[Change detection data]
#####

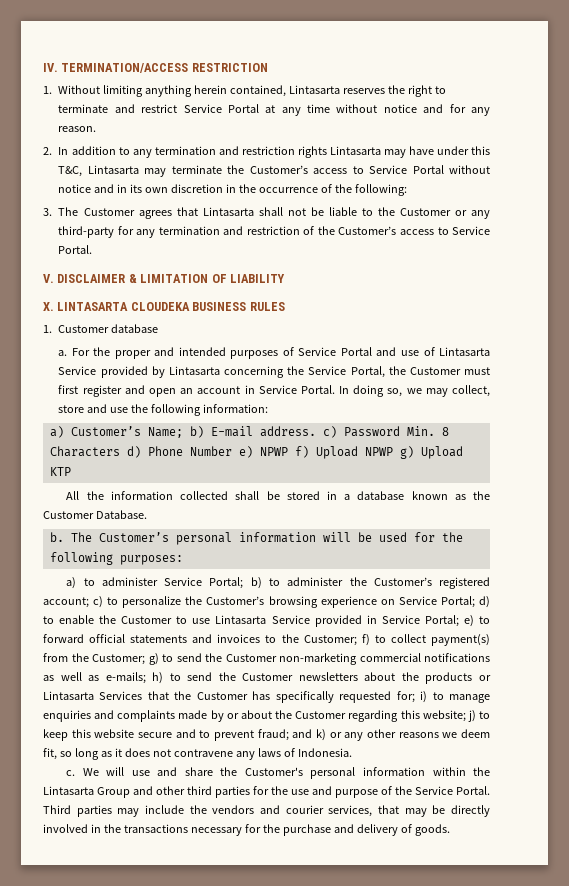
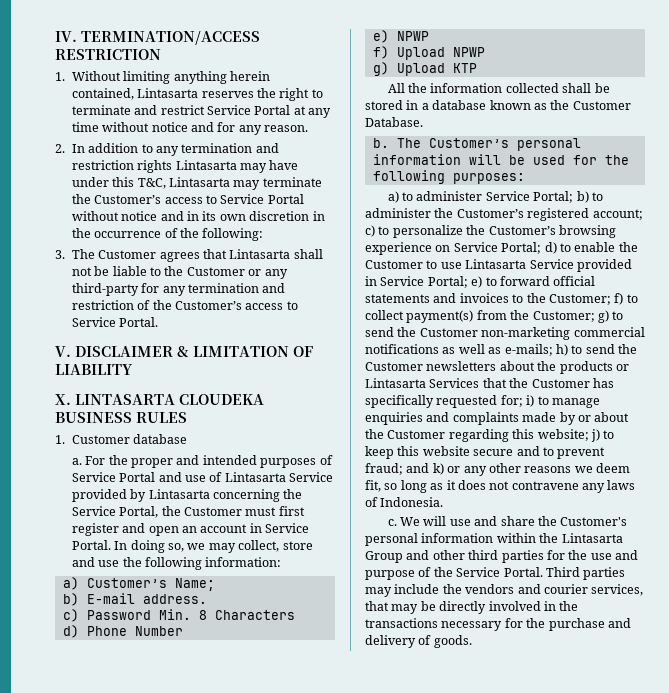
(183, 432) none -> (215, 584) //
(316, 431) none -> (207, 599) //
(120, 451) none -> (295, 615) //
(232, 451) none -> (183, 631) //
(288, 451) none -> (429, 36) //
(393, 451) none -> (485, 52) //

#####

TASK PROMPT = Your task is to set down every entry exactly, leaving out any picture it contains.

EXPECTED OUTPUT =
(183, 432) none -> (215, 584) //
(316, 431) none -> (207, 599) //
(120, 451) none -> (295, 615) //
(232, 451) none -> (183, 631) //
(288, 451) none -> (429, 36) //
(393, 451) none -> (485, 52) //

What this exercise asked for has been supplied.